Then came the presidential elections of June 12, 1993. Most unfortunately, this election
which was considered the most free and fair election ever conducted in Nigeria, and which
would have laundered the image of electoral commissions in Nigeria was annulled, by General
Babangida as part of his self-succession plot. Prof. Nwosu was beaten up by security agencies,
sacked and disappeared from public glare until recently. He was replaced by Prof. Okon Uya.
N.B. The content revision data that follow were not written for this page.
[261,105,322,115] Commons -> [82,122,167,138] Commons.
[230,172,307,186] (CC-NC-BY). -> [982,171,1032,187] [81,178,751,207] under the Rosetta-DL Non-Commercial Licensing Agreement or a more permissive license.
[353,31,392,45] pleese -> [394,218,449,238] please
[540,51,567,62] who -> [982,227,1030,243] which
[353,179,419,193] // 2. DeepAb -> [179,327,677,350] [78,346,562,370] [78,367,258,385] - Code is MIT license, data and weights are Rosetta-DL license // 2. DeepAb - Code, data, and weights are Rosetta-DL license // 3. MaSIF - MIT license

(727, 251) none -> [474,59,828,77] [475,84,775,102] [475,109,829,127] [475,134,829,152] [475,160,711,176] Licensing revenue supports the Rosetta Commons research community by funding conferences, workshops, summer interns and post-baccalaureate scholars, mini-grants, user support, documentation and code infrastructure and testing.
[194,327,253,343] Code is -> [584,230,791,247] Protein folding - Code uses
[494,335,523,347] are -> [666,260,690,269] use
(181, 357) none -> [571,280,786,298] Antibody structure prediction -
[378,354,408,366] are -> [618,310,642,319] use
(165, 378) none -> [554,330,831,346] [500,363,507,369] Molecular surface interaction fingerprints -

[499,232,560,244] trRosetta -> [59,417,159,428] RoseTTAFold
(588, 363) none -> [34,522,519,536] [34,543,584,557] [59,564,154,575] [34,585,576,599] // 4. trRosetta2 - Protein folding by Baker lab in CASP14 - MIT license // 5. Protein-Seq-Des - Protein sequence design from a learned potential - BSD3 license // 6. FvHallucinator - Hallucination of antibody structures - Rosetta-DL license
One sour point that trailed the operation of NEC was its omnipotent powers under Decree 48 of
1991. This Decree empowered NEC to accept, cancel, or annul the result of any primary election
presented to it by the political parties. It had powers to disqualify any candidate “whose loyalty,
patriotism and attitude towards a peaceful and orderly democratic election are questionable;
whose participation in the democratic process may seriously put in doubt and jeopardize the
legitimacy or credibility of such an election”. These powers were seriously abused as politicians
colluded with NEC officials to disqualify their strong opponents. NEC actually disqualified 28
candidates duly elected at the party primaries of the National Assembly election. Aside from
this, NEC updated some results of the primaries submitted to it (Taiwo, 2002).
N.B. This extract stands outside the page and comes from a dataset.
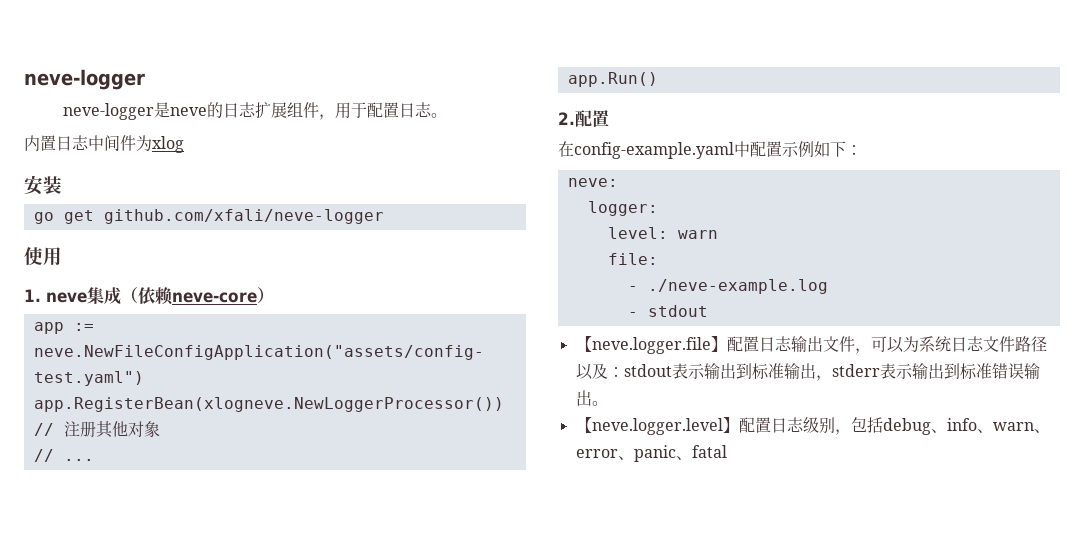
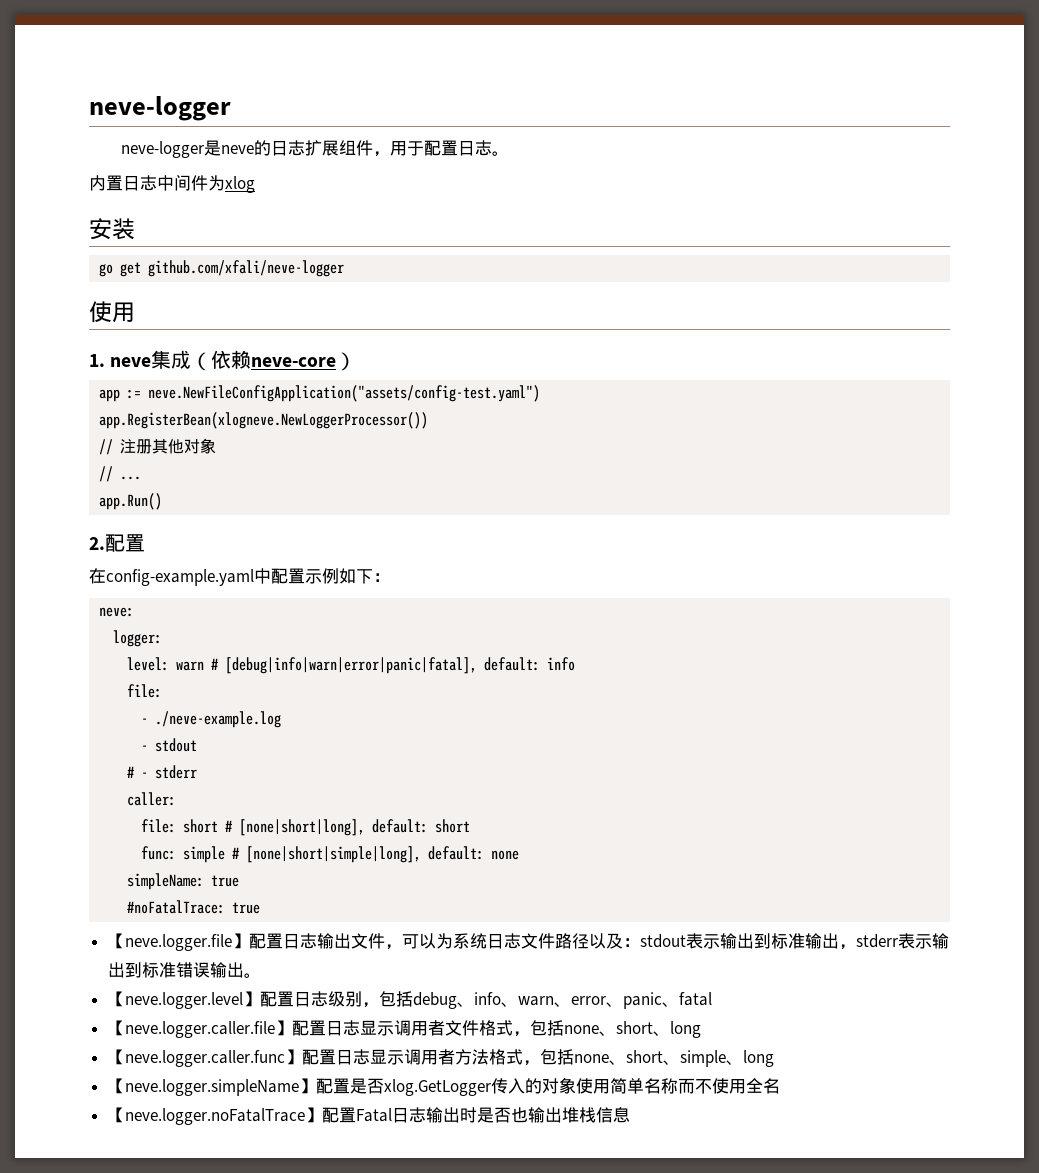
(718, 234) none -> [211,657,576,674] # [debug|info|warn|error|panic|fatal], default: info
(708, 311) none -> [127,765,198,779] [127,792,177,806] [141,819,471,836] [141,846,520,863] [127,873,240,890] [127,900,261,914] // # - stderr // caller: // file: short # [none|short|long], default: short // func: simple # [none|short|simple|long], default: none // simpleName: true // #noFatalTrace: true
(727, 451) none -> [107,1020,701,1038] [107,1049,774,1067] [107,1077,780,1096] [107,1107,630,1125] // 【neve.logger.caller.file】配置日志显示调用者文件格式，包括none、short、long // 【neve.logger.caller.func】配置日志显示调用者方法格式，包括none、short、simple、long // 【neve.logger.simpleName】配置是否xlog.GetLogger传入的对象使用简单名称而不使用全名 // 【neve.logger.noFatalTrace】配置Fatal日志输出时是否也输出堆栈信息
Abacha's ascendancy to power in 1993 signaled the death of NEC and from its ashes came the
National Electoral Commission of Nigeria (NECON) with Chief Summer Dagogo Jack as
Chairman. NECON was set up by the National Electoral Commission of Nigeria (Establishment
etc) Decree 1996.

NECON registered five political parties, namely, the United Nigeria Congress Party
(UNCP), Congress for National Consensus (CNC), Democratic Party of Nigeria (DPN), National
Centre Party of Nigeria (NCPN), and Grassroots Democratic Movement (GDM). The Abacha
transition programme which was expected to terminate in October 1998 was crafted to
transform Abacha into a civilian President. Thus, the political parties were manipulated to adopt
him as their presidential candidate. The game was simple, if they all adopted him as their
candidate, there would be no need for elections and NECON will simply declare him the
country's president. However, before this would happen, the man suddenly and mysteriously
died on 8lh June, 1998, in what Meier (2000) referred to "as the coup from heaven". Then came
General Abdulsalami Abubakar who succeeded the late Abacha, he scrapped NECON and in its
place, established the Independent National Electoral Commission (INEC) via Decree No. 17 of
1998. The first Chairman of INEC was Justice Ephraim Akpata, a retired Supreme Court Judge.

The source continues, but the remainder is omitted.